# Entries taken from a collection
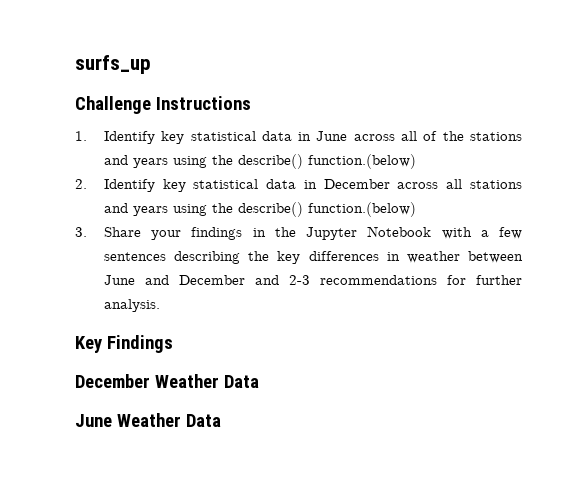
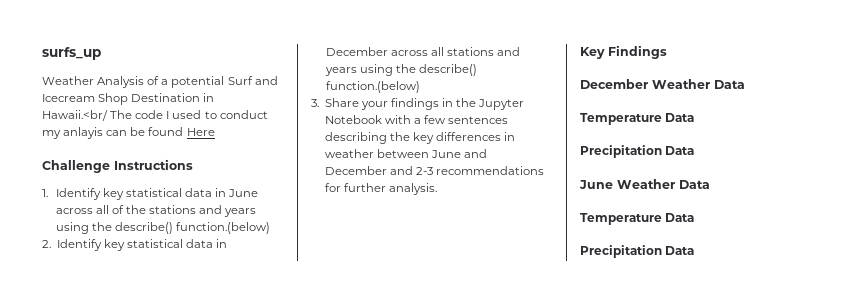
(151, 64) none -> [42,76,278,88] [42,93,215,105] [42,110,268,121] [42,127,215,139] // Weather Analysis of a potential Surf and Icecream Shop Destination in Hawaii.<br/ The code I used to conduct my anlayis can be found Here
(259, 381) none -> [580,113,695,125] [580,145,695,158] // Temperature Data // Precipitation Data
(221, 420) none -> [580,213,695,225] [580,245,695,258] // Temperature Data // Precipitation Data

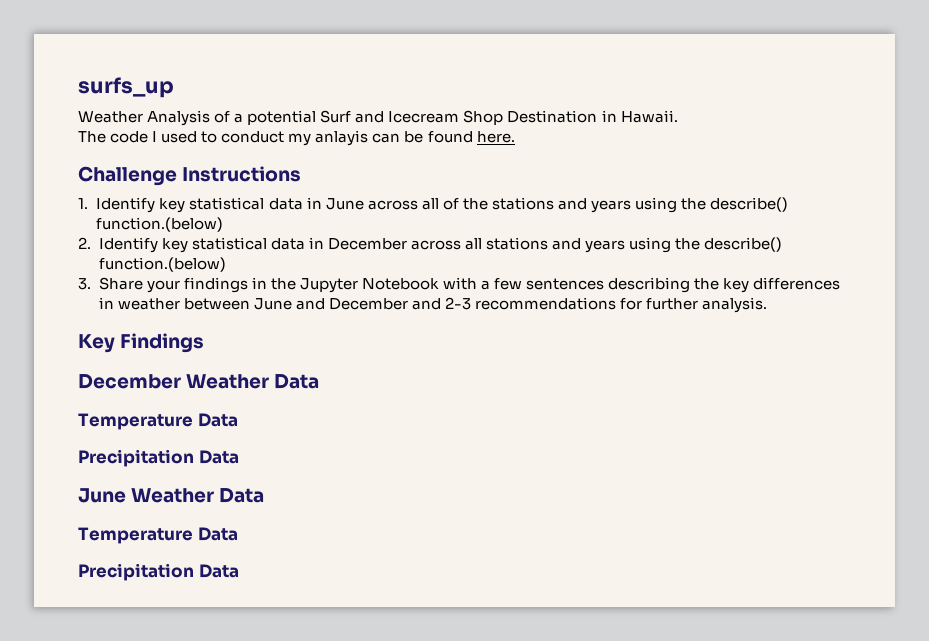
[42,110,108,121] Hawaii.<br/ -> [620,110,678,123] Hawaii. //
[186,128,215,136] Here -> [476,131,515,143] here.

# Work to complete
Could you copy the data above exactly, leaving the pictures out?

# Solved problem
(151, 64) none -> [42,76,278,88] [42,93,215,105] [42,110,268,121] [42,127,215,139] // Weather Analysis of a potential Surf and Icecream Shop Destination in Hawaii.<br/ The code I used to conduct my anlayis can be found Here
(259, 381) none -> [580,113,695,125] [580,145,695,158] // Temperature Data // Precipitation Data
(221, 420) none -> [580,213,695,225] [580,245,695,258] // Temperature Data // Precipitation Data

[42,110,108,121] Hawaii.<br/ -> [620,110,678,123] Hawaii. //
[186,128,215,136] Here -> [476,131,515,143] here.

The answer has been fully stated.